Nocek smiled at her. He was an odd man, cadaverously thin, with thick glasses and a long beak of a nose. He was called Lurch behind his back, or The Fly. He did bear an uncanny resemblance to a winged insect. But he was unfailingly kind, intelligent, intuitive and unafraid to ask for help when he felt it was needed. Sam liked him a great deal.

“I’ll think about it. How many are ill?”

“At this point, reported illnesses have topped two hundred. But still only the three deaths. If this is a biological agent, it could be several days before we are in the clear on mortality rates. It is entirely possible people have been exposed and are simply not showing symptoms yet.”

“I was thinking it could be ricin despite the negative field finding. But it’s not textbook, that’s for sure. What were your findings on the two dead?”

“Internal bleeding, pulmonary edema and hemorrhage. Perhaps anthrax. Do you recall the case in 2001? Five died, seventeen survived. I worked on two of the victims. The findings had some similarities.”

“Similarities, but not exact, right?”

“Yes. I did not witness the external pustules that were apparent in the 2001 cases.”

“We won’t know until the toxicology comes back, so there’s no sense in speculating. But just between us, it looked very much like ricin poisoning to me.”

“Detective Fletcher is not going to want to hear you say that.”

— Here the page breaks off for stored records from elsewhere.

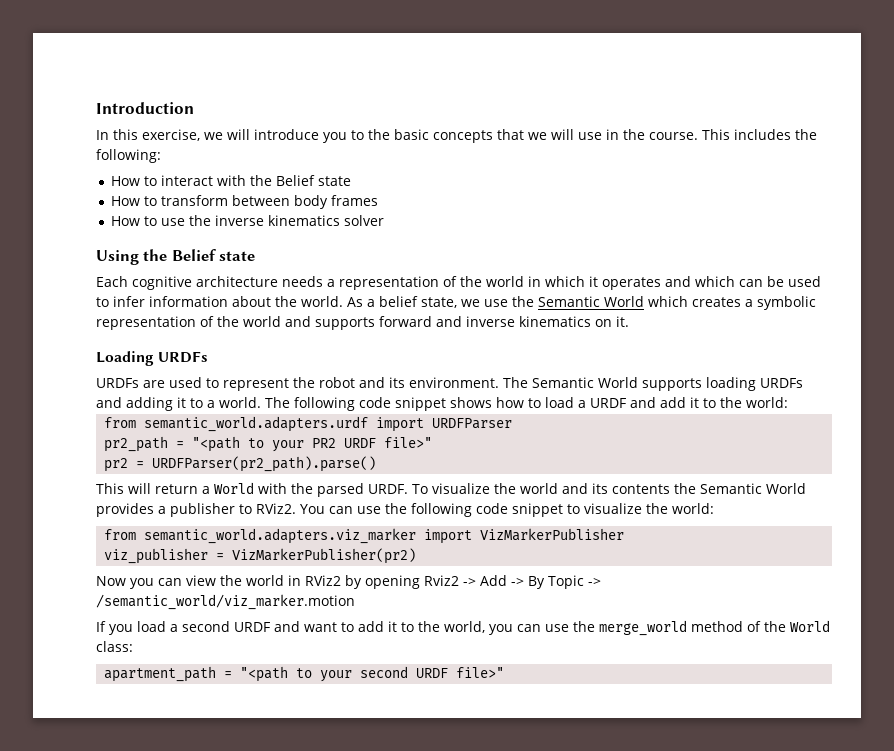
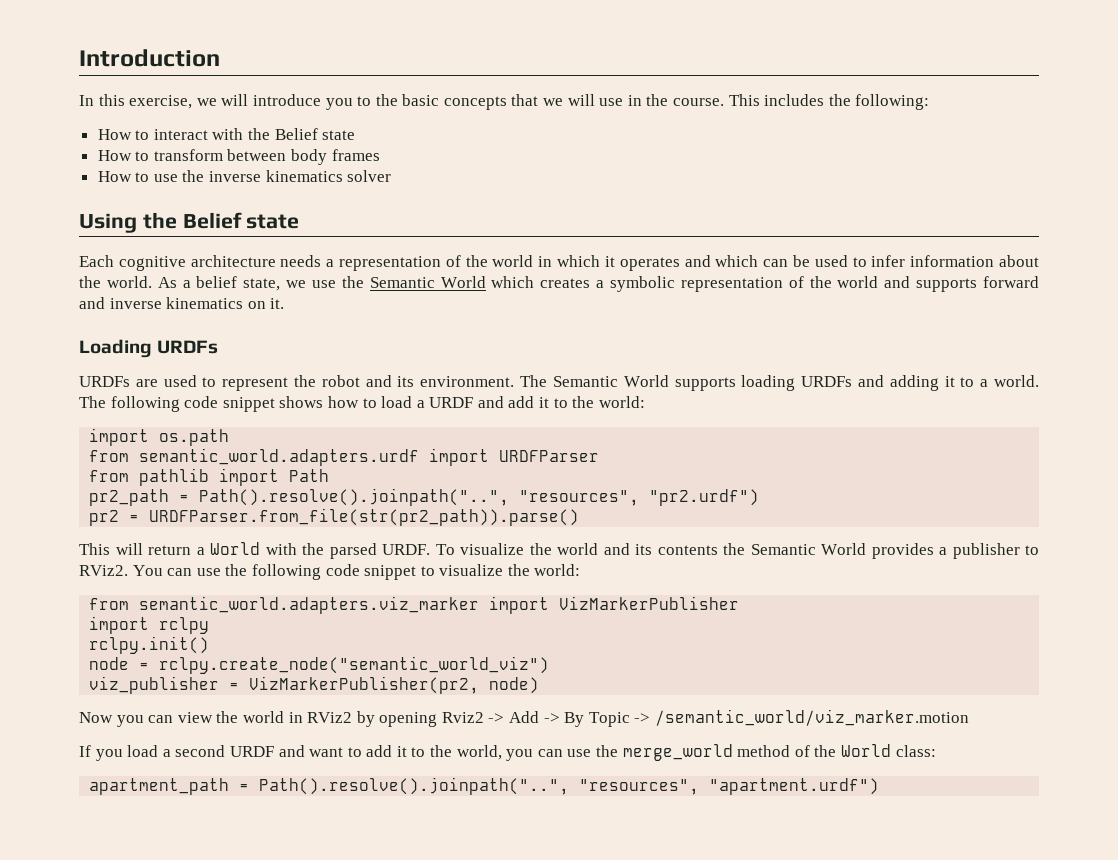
+ import os.path
- pr2_path = "<path to your PR2 URDF file>"
+ from pathlib import Path
+ pr2_path = Path().resolve().joinpath("..", "resources", "pr2.urdf")
- pr2 = URDFParser(pr2_path).parse()
+ pr2 = URDFParser.from_file(str(pr2_path)).parse()
+ import rclpy
+ rclpy.init()
+ node = rclpy.create_node("semantic_world_viz")
- viz_publisher = VizMarkerPublisher(pr2)
+ viz_publisher = VizMarkerPublisher(pr2, node)
- apartment_path = "<path to your second URDF file>"
+ apartment_path = Path().resolve().joinpath("..", "resources", "apartment.urdf")

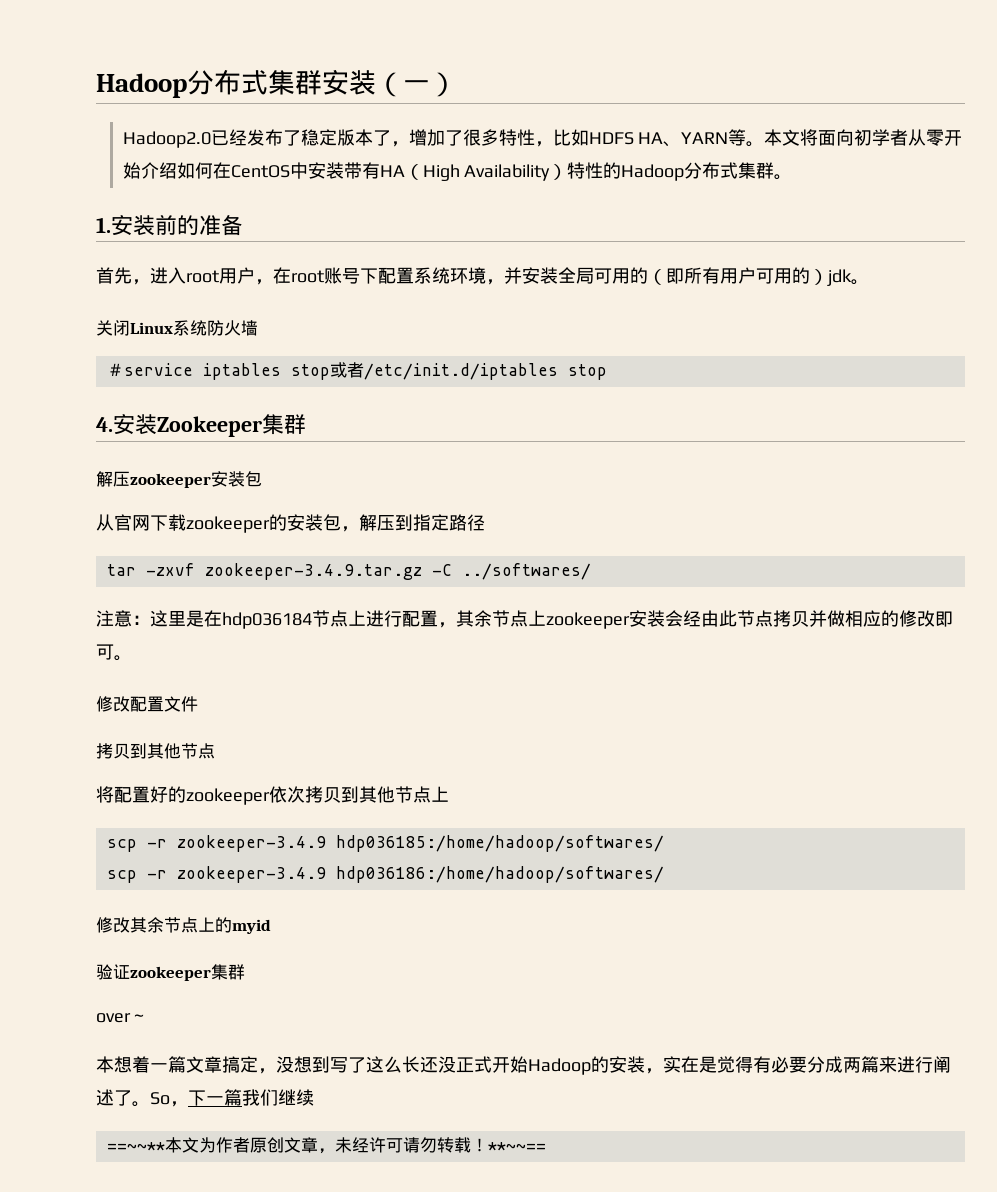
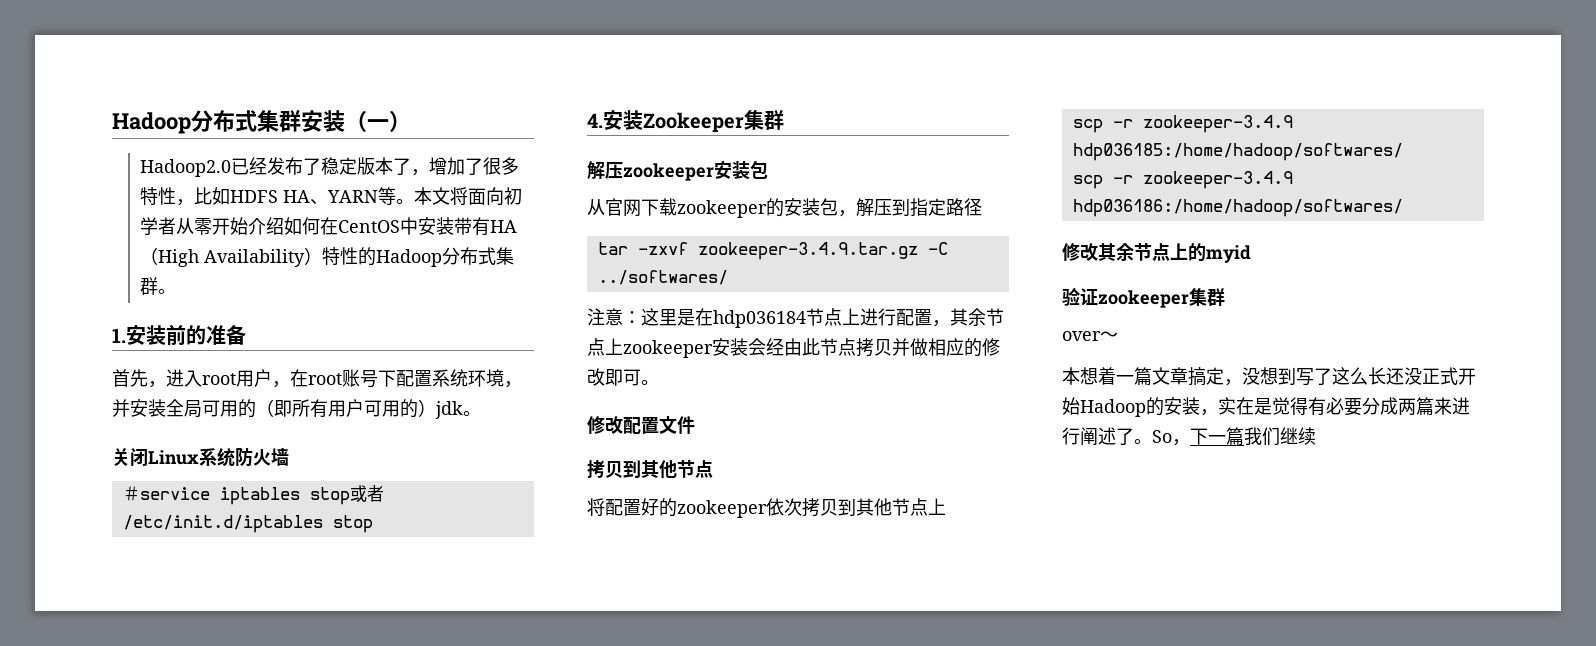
- ==~~**本文为作者原创文章，未经许可请勿转载！**~~==

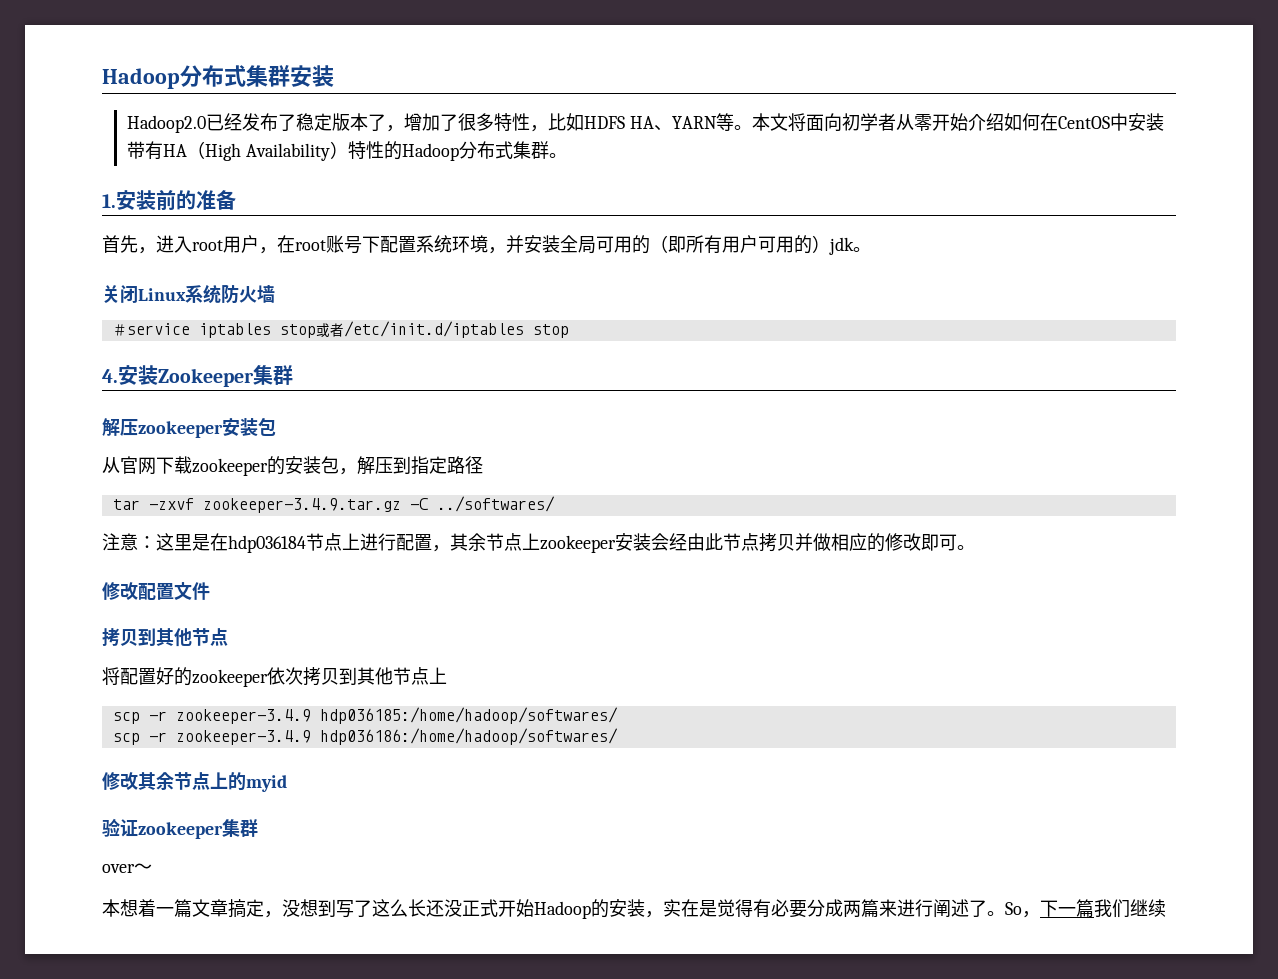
- Hadoop分布式集群安装（一）
+ Hadoop分布式集群安装

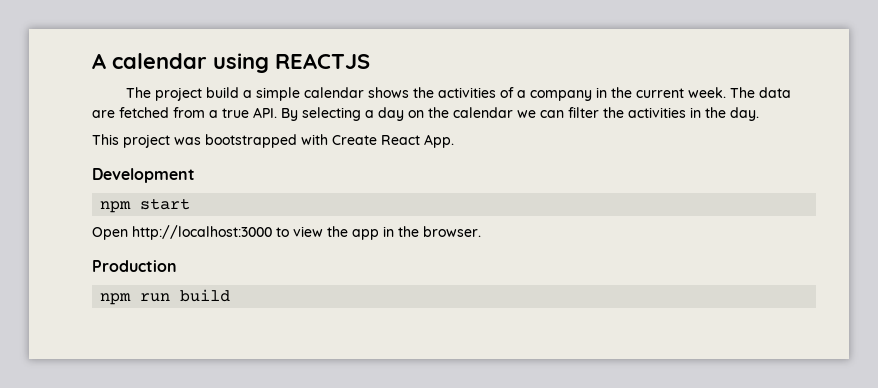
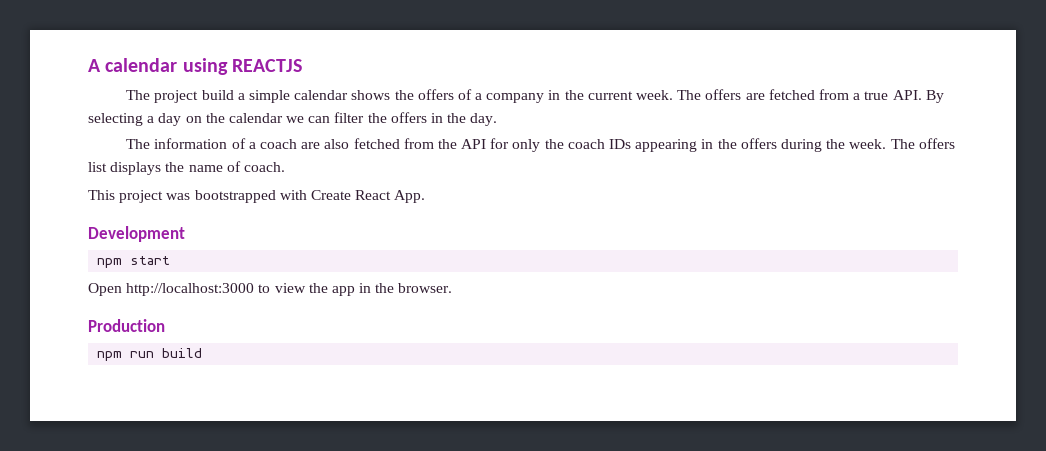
- The project build a simple calendar shows the activities of a company in the current week.
+ The project build a simple calendar shows the offers of a company in the current week.
- The data are fetched from a true API. By selecting a day on the calendar we can filter the activities in the day.
+ The offers are fetched from a true API. By selecting a day on the calendar we can filter the offers in the day.
+ The information of a coach are also fetched from the API for only the coach IDs appearing in the offers during the week. The offers list displays the name of coach.

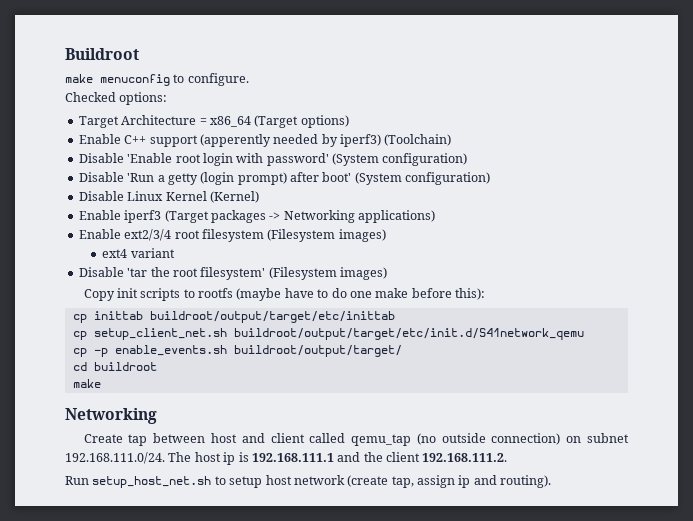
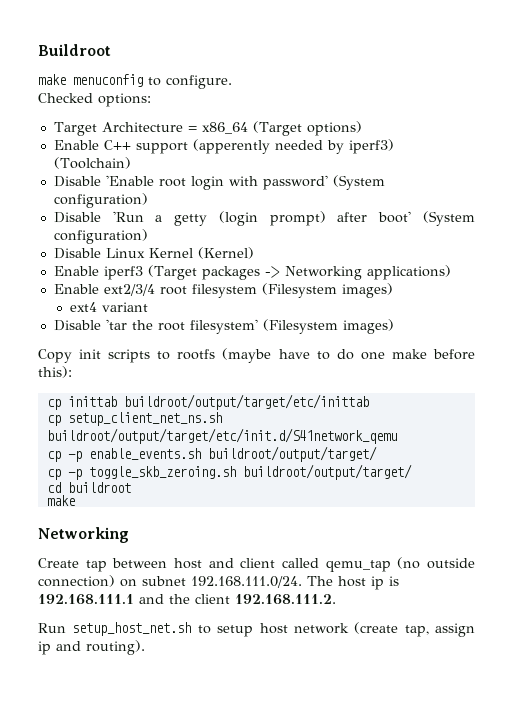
- cp setup_client_net.sh buildroot/output/target/etc/init.d/S41network_qemu
+ cp setup_client_net_ns.sh buildroot/output/target/etc/init.d/S41network_qemu
+ cp -p toggle_skb_zeroing.sh buildroot/output/target/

Sam played with the stress ball Nocek kept on his desk. Squish, roll, squish, roll. “Fletch will live. I will tell you this. The congressman had a massive, acute asthma attack, and that was what killed him. He had pneumonia, too, which didn’t look like it was being treated. Until the tests are back on the tissue and blood, I won’t know if he inhaled what everyone else did. But it is feasible his death is unrelated to the attack. Just a matter of bad timing.”

Nocek steepled his considerably long fingers in front of him.

“Do you believe this is the case?”

“I don’t know. Something isn’t right. If he was in acute respiratory distress, there were steps he would have taken. He’d been asthmatic for a very long time, surely this wouldn’t have been his first pulmonary event. I didn’t find any evidence he used an EpiPen. So either things progressed normally and he stupidly forgot his pen today, or...”

“Or?”

She shifted in her seat. “The possibilities are endless. Let’s see what Fletch has to say first. Now, why don’t you show me the bodies of the other two DOAs.”